# Work to be completed
Set down without change every line from the line that contains "position: relative;" through the end of the listing, and only those lines. No pictures.

● ● ●

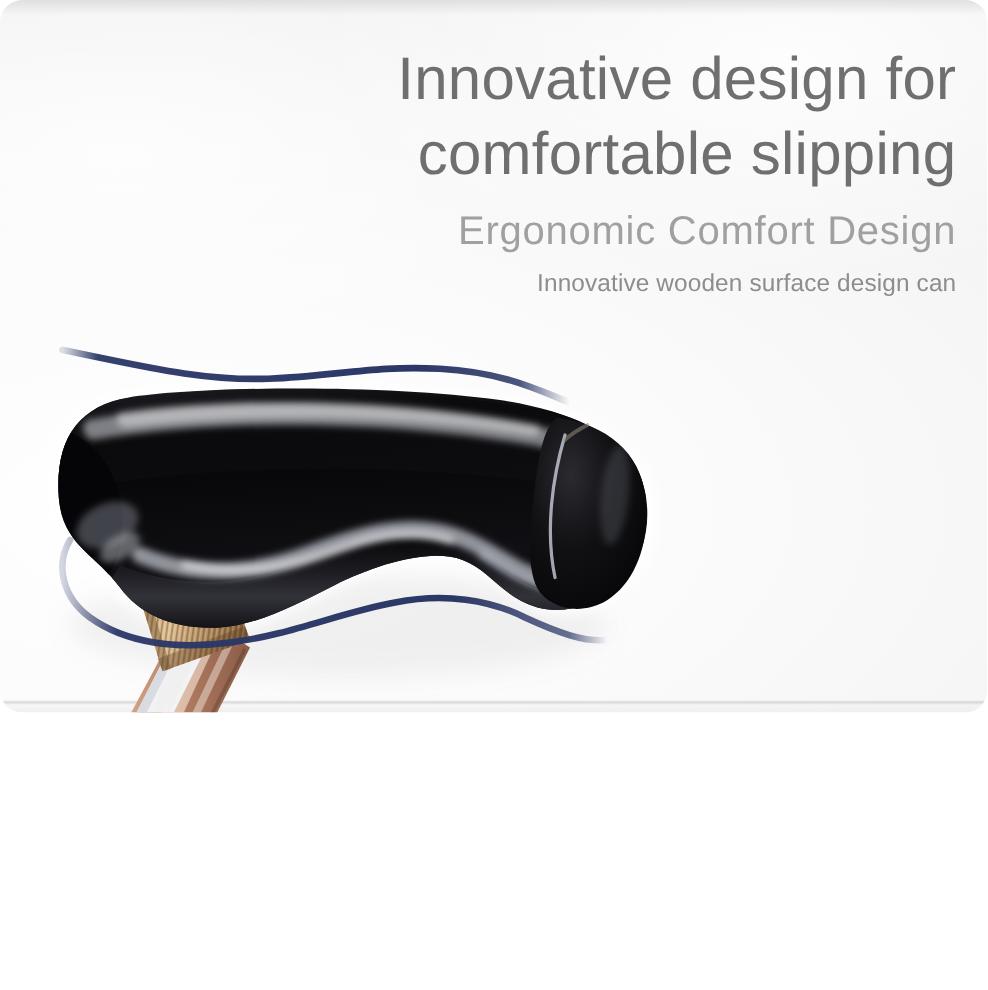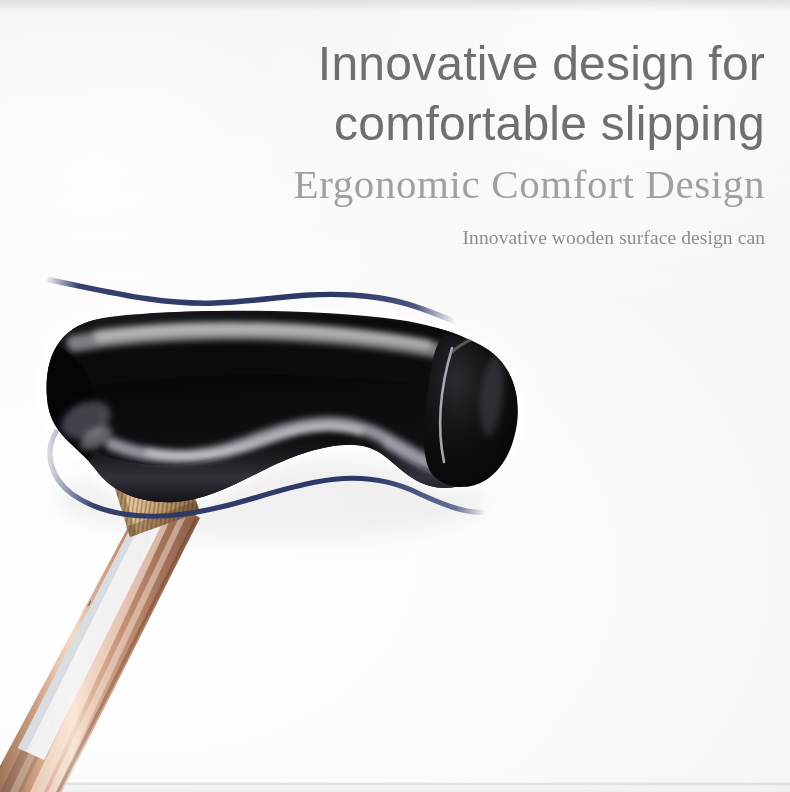--- a/index.html
+++ b/index.html
@@ -11,12 +11,13 @@
   #banner {
     position: relative;
     width: 790px;
-    height: 792px;
+    height: 570px;
     overflow: hidden;
     font-family: "Liberation Sans", sans-serif;
     background:
       radial-gradient(120% 80% at 18% 72%, #ffffff 0%, #fbfbfb 42%, #f2f2f2 100%),
       linear-gradient(180deg, #ececec 0%, #f7f7f7 5%, #f6f6f6 60%, #f1f1f1 100%);
+    border-radius: 18px;
     -webkit-font-smoothing: antialiased;
   }
 

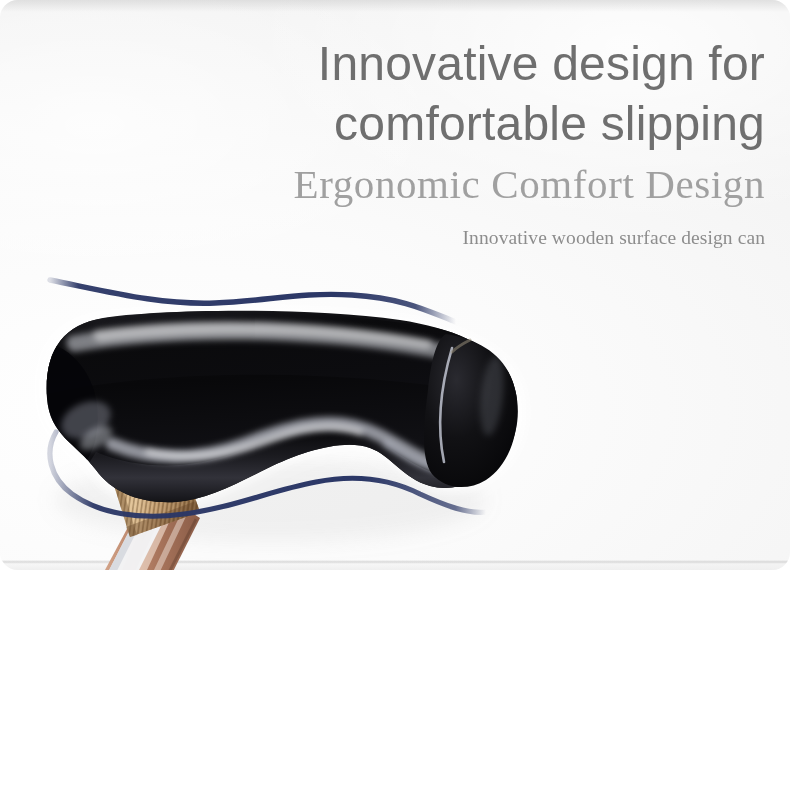--- a/index.html
+++ b/index.html
@@ -68,13 +68,12 @@
   }
   .subhead {
     color: #a0a0a0;
-    font-size: 41px;
+    font-size: 32px;
     line-height: 56px;
     font-weight: 300;
     letter-spacing: 0.6px;
     margin-top: 2px;
     white-space: nowrap;
-    font-family: Liberation Serif, serif;
     -webkit-text-stroke: 0.1px rgba(255,255,255,0.2);
   }
   .tagline {

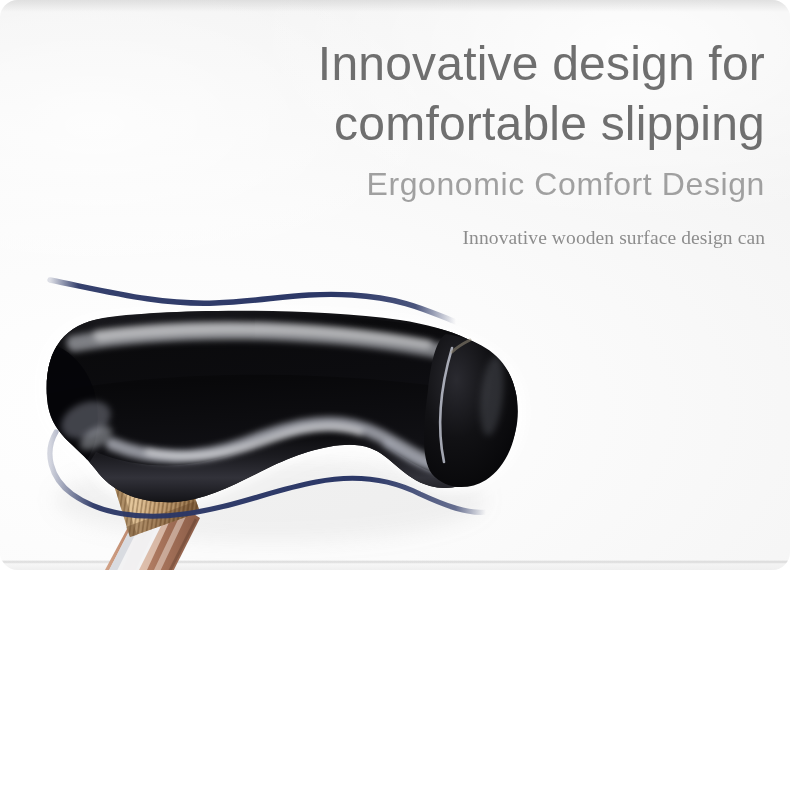--- a/index.html
+++ b/index.html
@@ -82,8 +82,6 @@
     line-height: 30px;
     font-weight: 400;
     letter-spacing: 0.1px;
-    margin-top: 11px;
-    font-family: Liberation Serif, serif;
   }
   .tagline div { white-space: nowrap; }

● ● ●

# Output of the task
     position: relative;
     width: 790px;
-    height: 792px;
+    height: 570px;
     overflow: hidden;
     font-family: "Liberation Sans", sans-serif;
     background:
       radial-gradient(120% 80% at 18% 72%, #ffffff 0%, #fbfbfb 42%, #f2f2f2 100%),
       linear-gradient(180deg, #ececec 0%, #f7f7f7 5%, #f6f6f6 60%, #f1f1f1 100%);
+    border-radius: 18px;
     -webkit-font-smoothing: antialiased;
   }
 

--- a/index.html
+++ b/index.html
@@ -68,13 +68,12 @@
   }
   .subhead {
     color: #a0a0a0;
-    font-size: 41px;
+    font-size: 32px;
     line-height: 56px;
     font-weight: 300;
     letter-spacing: 0.6px;
     margin-top: 2px;
     white-space: nowrap;
-    font-family: Liberation Serif, serif;
     -webkit-text-stroke: 0.1px rgba(255,255,255,0.2);
   }
   .tagline {

--- a/index.html
+++ b/index.html
@@ -82,8 +82,6 @@
     line-height: 30px;
     font-weight: 400;
     letter-spacing: 0.1px;
-    margin-top: 11px;
-    font-family: Liberation Serif, serif;
   }
   .tagline div { white-space: nowrap; }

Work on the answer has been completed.